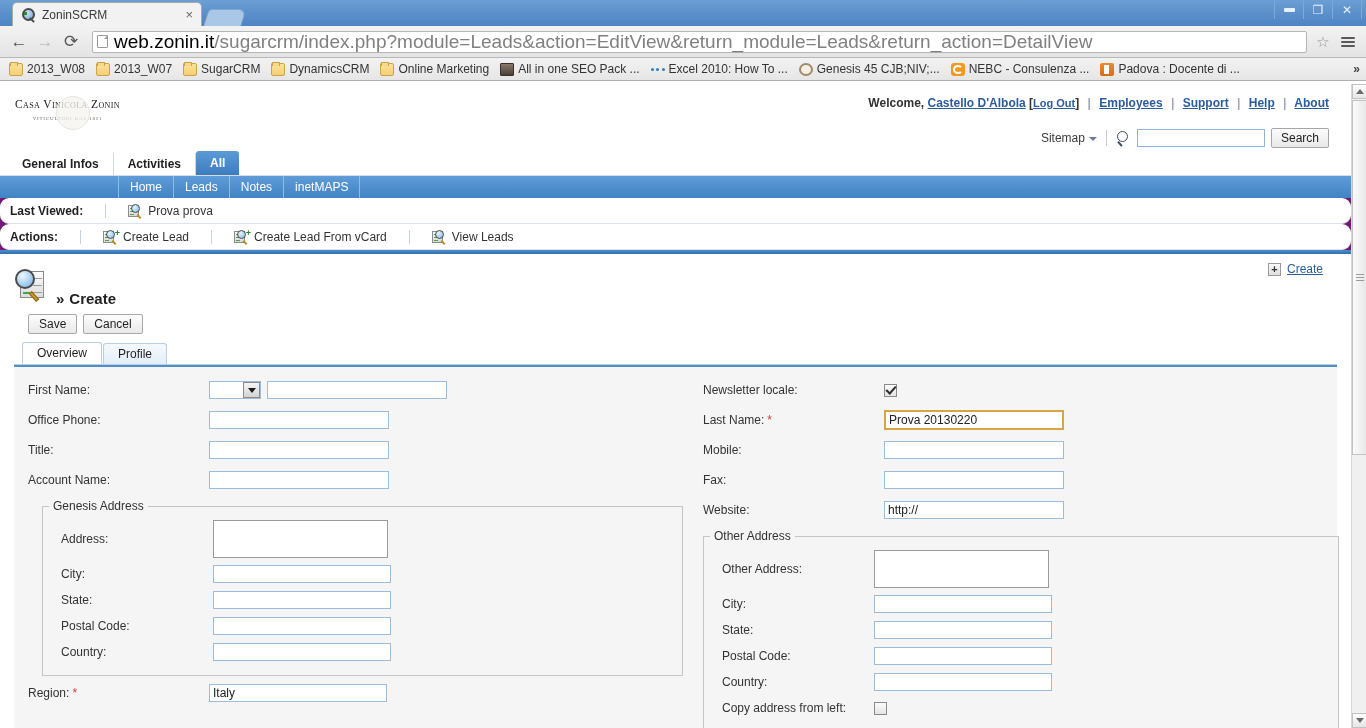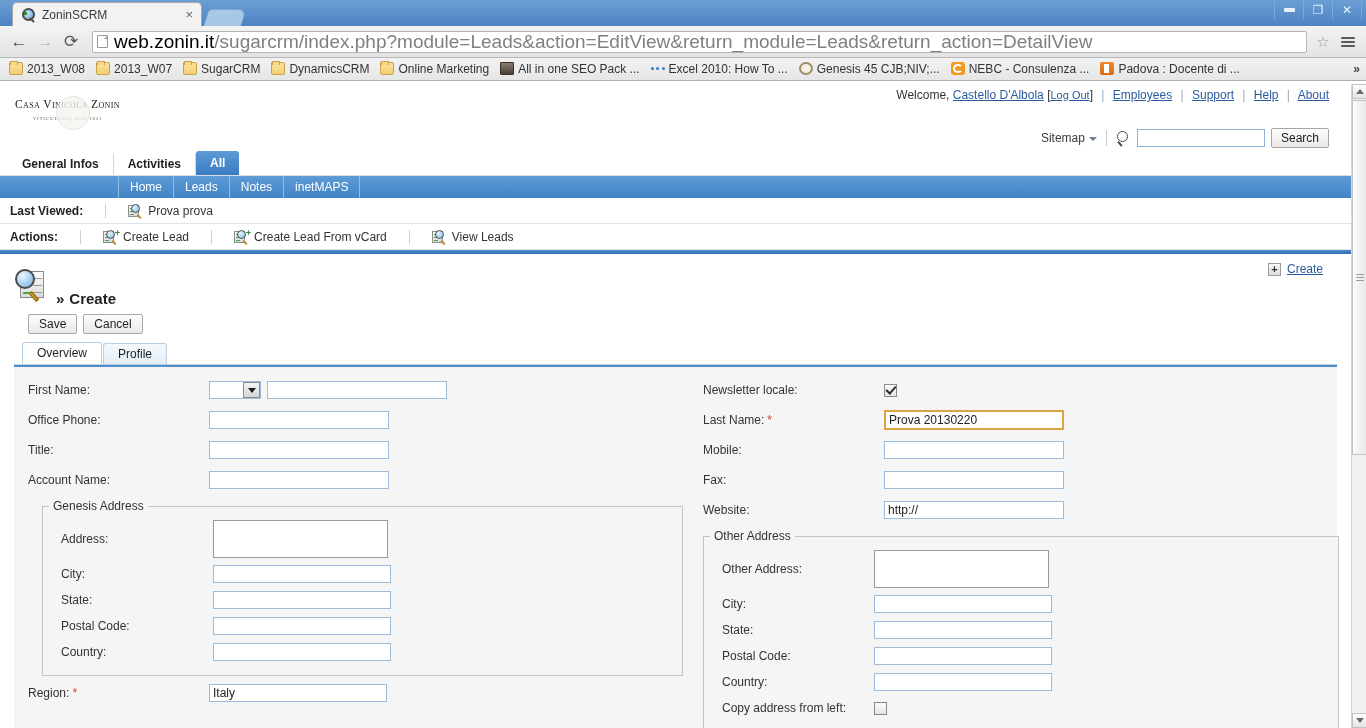--- a/index.html
+++ b/index.html
@@ -136,21 +136,21 @@
 
   .bookmarks {
     height: 23px;
     background: linear-gradient(to bottom, #f2f2f2, #e6e6e6);
     border-bottom: 1px solid #b0b0b0;
     display: flex; align-items: center;
     padding: 0 4px;
     position: relative;
   }
   .bm {
-    display: flex; align-items: flex-start;
+    display: flex; align-items: flex-end;
     padding: 1px 5px; margin-right: 1px;
     font-size: 12px; color: #333; white-space: nowrap; cursor: pointer;
   }
   .bm .bmicon { width: 14px; height: 13px; margin-right: 4px; flex: 0 0 auto; position: relative; }
   .ic-folder {
     background: linear-gradient(to bottom, #fbe29a, #f4cf72);
     border: 1px solid #c9a council; border: 1px solid #c9a34a; border-radius: 1px 2px 2px 2px;
   }
   .ic-folder::before {
     content:""; position:absolute; top:-2px; left:0; width:6px; height:3px;
@@ -195,22 +195,22 @@
   .logo .l2 {
     font-size: 5px; letter-spacing: 0.8px; color: #6a6a6a;
     margin-top: 6px; white-space: nowrap;
   }
   .logo .seal {
     position:absolute; left: 46px; top: -2px;
     width: 34px; height: 34px; border-radius: 50%;
     border: 1px solid #dfdcd4; background: #f6f4ef; opacity:.75;
   }
   .welcome {
-    position: absolute; right: 22px; top: 4px;
-    font-size: 12px; color: #333; white-space: nowrap;
+    position: absolute; right: 22px; top: 12px;
+    font-size: 12px; color: #333; white-space: nowrap; font-weight: bold;
   }
   .welcome a { color: #2b5c9e; text-decoration: underline; }
   .welcome .sep { color:#9aa7b8; margin: 0 5px; }
   .welcome .small { font-size: 11px; }
   .searchrow {
     position:absolute; right: 22px; top: 44px;
     display:flex; align-items:center; gap:6px;
   }
   .sitemap { color:#3a3a3a; font-size:12px; cursor:pointer; }
   .caret-d { display:inline-block; margin-left:4px; border-left:4px solid transparent; border-right:4px solid transparent; border-top:4px solid #6b7d93; vertical-align:middle;}
@@ -262,21 +262,21 @@
     font-size:12px; color:#fff; cursor:pointer;
     border-right: 1px solid #8fbce4;
   }
   .subtab:first-child { border-left: 1px solid #8fbce4; }
 
   .barrow {
     height: 26px; background:#fff;
     border-bottom: 1px solid #dde3ea;
     display:flex; align-items:center;
     padding-left: 10px; gap: 12px;
-    font-size: 12px; color:#333;
+    font-size: 12px; color:#333;border-radius:9px;
   }
   .barrow .blabel { font-weight:bold; color:#1f1f1f; margin-right: 10px; }
   .barrow .bdiv { width:1px; height:14px; background:#c9d2dc; margin-right:10px; }
   .baritem { display:flex; align-items:center; gap:5px; margin-right:10px; cursor:pointer; color:#333; }
   .baritem + .bdiv { margin-left: 0; }
 
   .icn-lead {
     width: 15px; height: 14px; position:relative; flex:0 0 auto;
   }
   .icn-lead .card {

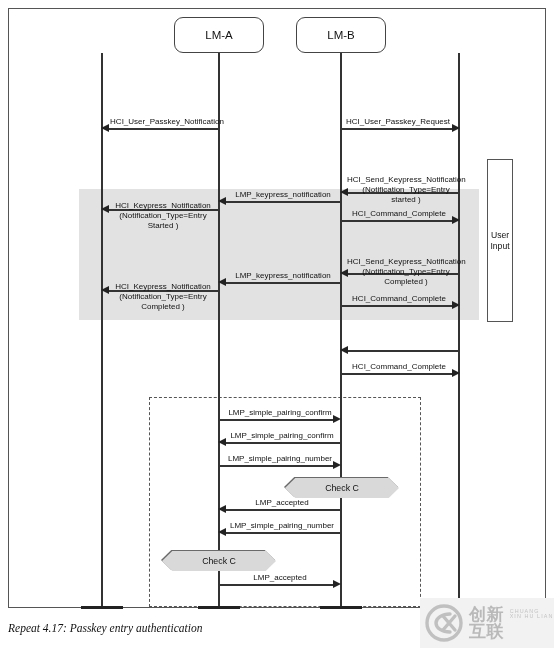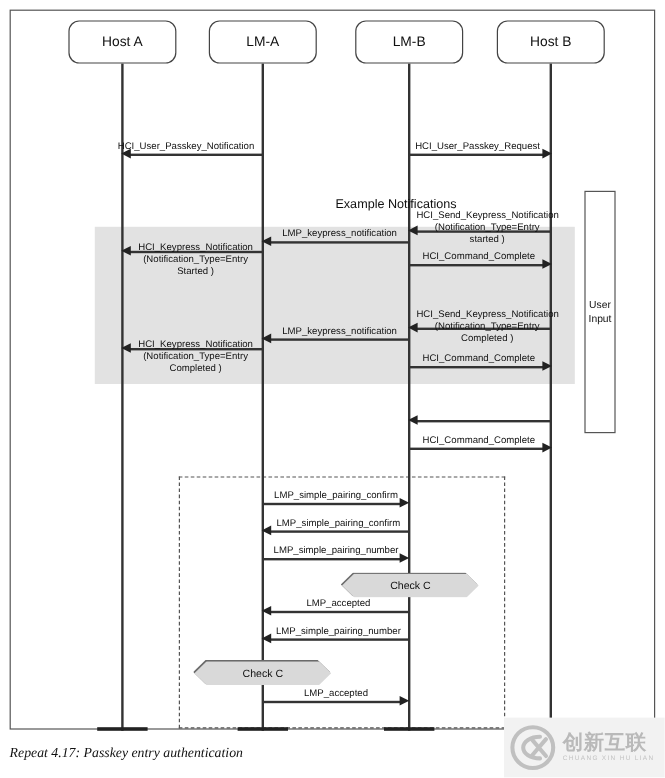--- a/index.html
+++ b/index.html
@@ -95,21 +95,21 @@
     background: #e2e2e2;
     z-index: 1;
   }
 
   
   #user-input-box {
     position: absolute;
     left: 478px;
     top: 150px;
     width: 26px;
-    height: 202px;
+    height: 163px;
     border: 1.3px solid #555;
     background: #fff;
     box-sizing: border-box;
     display: flex;
     align-items: center;
     justify-content: center;
     text-align: center;
     font-size: 8.6px;
     line-height: 1.25;
     color: #111;
@@ -224,21 +224,21 @@
     align-items: center;
     z-index: 20;
   }
   #wm-logo {
     margin-left: 4px;
     flex: 0 0 auto;
   }
   #wm-text {
     margin-left: 5px;
     display: flex;
-    flex-direction: column;
+    flex-direction: row;
     justify-content: space-between;
   }
   #wm-cn {
     font-size: 17px;
     font-weight: bold;
     color: #b9b9b9;
     letter-spacing: 0.5px;
     line-height: 1;
   }
   #wm-en {
@@ -263,47 +263,40 @@
     <div class="lifeline" style="left:92px; top:44px; height:556px;"></div>
     <div class="lifeline" style="left:209px; top:44px; height:556px;"></div>
     <div class="lifeline" style="left:331px; top:44px; height:556px;"></div>
     <div class="lifeline" style="left:449px; top:44px; height:556px;"></div>
 
     <div class="lifeline-foot" style="left:72px;  top:597px;"></div>
     <div class="lifeline-foot" style="left:189px; top:597px;"></div>
     <div class="lifeline-foot" style="left:311px; top:597px;"></div>
     <div class="lifeline-foot" style="left:429px; top:597px;"></div>
 
-    <div class="participant" style="left:48px; top:8px;">
-      <span>Host A</span>
-    </div>
     <div class="participant" style="left:287px; top:8px;">
       <span>LM-B</span>
     </div>
     <div class="participant" style="left:165px; top:8px;">
       <span>LM-A</span>
     </div>
-    <div class="participant" style="left:405px; top:8px;">
-      <span>Host B</span>
-    </div>
 
 
     <div id="user-input-box">
       <span>User<br>Input</span>
     </div>
 
     <div class="msg" style="left:98px; top:119px; width:112px;"></div>
     <div class="arrowhead arrow-left" style="left:92px; top:114.8px;"></div>
-    <div class="msg-label" style="left:88px; top:108px; width:116px;">HCI_User_Passkey_Notification</div>
+    <div class="msg-label" style="left:100px; top:108px; width:116px;">HCI_User_Passkey_Notification</div>
 
     <div class="msg" style="left:332px; top:119px; width:112px;"></div>
     <div class="arrowhead arrow-right" style="left:443px; top:114.8px;"></div>
     <div class="msg-label" style="left:330px; top:108px; width:118px;">HCI_User_Passkey_Request</div>
 
-    <div class="section-title" style="left:216px; top:155px; width:210px;">Example Notifications</div>
 
     <div class="msg" style="left:337px; top:183px; width:113px;"></div>
     <div class="arrowhead arrow-left" style="left:331px; top:178.8px;"></div>
     <div class="msg-label wrap" style="left:338px; top:166px; width:118px;">
       <span>HCI_Send_Keypress_Notification</span><br>
       <span>(Notification_Type=Entry</span><br>
       <span>started )</span>
     </div>
 
     <div class="msg" style="left:215px; top:192px; width:117px;"></div>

- - - - - - -

### About this exercise
Set down every entry above again exactly, dropping each picture.

### Solution
--- a/index.html
+++ b/index.html
@@ -136,21 +136,21 @@
 
   .bookmarks {
     height: 23px;
     background: linear-gradient(to bottom, #f2f2f2, #e6e6e6);
     border-bottom: 1px solid #b0b0b0;
     display: flex; align-items: center;
     padding: 0 4px;
     position: relative;
   }
   .bm {
-    display: flex; align-items: flex-start;
+    display: flex; align-items: flex-end;
     padding: 1px 5px; margin-right: 1px;
     font-size: 12px; color: #333; white-space: nowrap; cursor: pointer;
   }
   .bm .bmicon { width: 14px; height: 13px; margin-right: 4px; flex: 0 0 auto; position: relative; }
   .ic-folder {
     background: linear-gradient(to bottom, #fbe29a, #f4cf72);
     border: 1px solid #c9a council; border: 1px solid #c9a34a; border-radius: 1px 2px 2px 2px;
   }
   .ic-folder::before {
     content:""; position:absolute; top:-2px; left:0; width:6px; height:3px;
@@ -195,22 +195,22 @@
   .logo .l2 {
     font-size: 5px; letter-spacing: 0.8px; color: #6a6a6a;
     margin-top: 6px; white-space: nowrap;
   }
   .logo .seal {
     position:absolute; left: 46px; top: -2px;
     width: 34px; height: 34px; border-radius: 50%;
     border: 1px solid #dfdcd4; background: #f6f4ef; opacity:.75;
   }
   .welcome {
-    position: absolute; right: 22px; top: 4px;
-    font-size: 12px; color: #333; white-space: nowrap;
+    position: absolute; right: 22px; top: 12px;
+    font-size: 12px; color: #333; white-space: nowrap; font-weight: bold;
   }
   .welcome a { color: #2b5c9e; text-decoration: underline; }
   .welcome .sep { color:#9aa7b8; margin: 0 5px; }
   .welcome .small { font-size: 11px; }
   .searchrow {
     position:absolute; right: 22px; top: 44px;
     display:flex; align-items:center; gap:6px;
   }
   .sitemap { color:#3a3a3a; font-size:12px; cursor:pointer; }
   .caret-d { display:inline-block; margin-left:4px; border-left:4px solid transparent; border-right:4px solid transparent; border-top:4px solid #6b7d93; vertical-align:middle;}
@@ -262,21 +262,21 @@
     font-size:12px; color:#fff; cursor:pointer;
     border-right: 1px solid #8fbce4;
   }
   .subtab:first-child { border-left: 1px solid #8fbce4; }
 
   .barrow {
     height: 26px; background:#fff;
     border-bottom: 1px solid #dde3ea;
     display:flex; align-items:center;
     padding-left: 10px; gap: 12px;
-    font-size: 12px; color:#333;
+    font-size: 12px; color:#333;border-radius:9px;
   }
   .barrow .blabel { font-weight:bold; color:#1f1f1f; margin-right: 10px; }
   .barrow .bdiv { width:1px; height:14px; background:#c9d2dc; margin-right:10px; }
   .baritem { display:flex; align-items:center; gap:5px; margin-right:10px; cursor:pointer; color:#333; }
   .baritem + .bdiv { margin-left: 0; }
 
   .icn-lead {
     width: 15px; height: 14px; position:relative; flex:0 0 auto;
   }
   .icn-lead .card {

--- a/index.html
+++ b/index.html
@@ -95,21 +95,21 @@
     background: #e2e2e2;
     z-index: 1;
   }
 
   
   #user-input-box {
     position: absolute;
     left: 478px;
     top: 150px;
     width: 26px;
-    height: 202px;
+    height: 163px;
     border: 1.3px solid #555;
     background: #fff;
     box-sizing: border-box;
     display: flex;
     align-items: center;
     justify-content: center;
     text-align: center;
     font-size: 8.6px;
     line-height: 1.25;
     color: #111;
@@ -224,21 +224,21 @@
     align-items: center;
     z-index: 20;
   }
   #wm-logo {
     margin-left: 4px;
     flex: 0 0 auto;
   }
   #wm-text {
     margin-left: 5px;
     display: flex;
-    flex-direction: column;
+    flex-direction: row;
     justify-content: space-between;
   }
   #wm-cn {
     font-size: 17px;
     font-weight: bold;
     color: #b9b9b9;
     letter-spacing: 0.5px;
     line-height: 1;
   }
   #wm-en {
@@ -263,47 +263,40 @@
     <div class="lifeline" style="left:92px; top:44px; height:556px;"></div>
     <div class="lifeline" style="left:209px; top:44px; height:556px;"></div>
     <div class="lifeline" style="left:331px; top:44px; height:556px;"></div>
     <div class="lifeline" style="left:449px; top:44px; height:556px;"></div>
 
     <div class="lifeline-foot" style="left:72px;  top:597px;"></div>
     <div class="lifeline-foot" style="left:189px; top:597px;"></div>
     <div class="lifeline-foot" style="left:311px; top:597px;"></div>
     <div class="lifeline-foot" style="left:429px; top:597px;"></div>
 
-    <div class="participant" style="left:48px; top:8px;">
-      <span>Host A</span>
-    </div>
     <div class="participant" style="left:287px; top:8px;">
       <span>LM-B</span>
     </div>
     <div class="participant" style="left:165px; top:8px;">
       <span>LM-A</span>
     </div>
-    <div class="participant" style="left:405px; top:8px;">
-      <span>Host B</span>
-    </div>
 
 
     <div id="user-input-box">
       <span>User<br>Input</span>
     </div>
 
     <div class="msg" style="left:98px; top:119px; width:112px;"></div>
     <div class="arrowhead arrow-left" style="left:92px; top:114.8px;"></div>
-    <div class="msg-label" style="left:88px; top:108px; width:116px;">HCI_User_Passkey_Notification</div>
+    <div class="msg-label" style="left:100px; top:108px; width:116px;">HCI_User_Passkey_Notification</div>
 
     <div class="msg" style="left:332px; top:119px; width:112px;"></div>
     <div class="arrowhead arrow-right" style="left:443px; top:114.8px;"></div>
     <div class="msg-label" style="left:330px; top:108px; width:118px;">HCI_User_Passkey_Request</div>
 
-    <div class="section-title" style="left:216px; top:155px; width:210px;">Example Notifications</div>
 
     <div class="msg" style="left:337px; top:183px; width:113px;"></div>
     <div class="arrowhead arrow-left" style="left:331px; top:178.8px;"></div>
     <div class="msg-label wrap" style="left:338px; top:166px; width:118px;">
       <span>HCI_Send_Keypress_Notification</span><br>
       <span>(Notification_Type=Entry</span><br>
       <span>started )</span>
     </div>
 
     <div class="msg" style="left:215px; top:192px; width:117px;"></div>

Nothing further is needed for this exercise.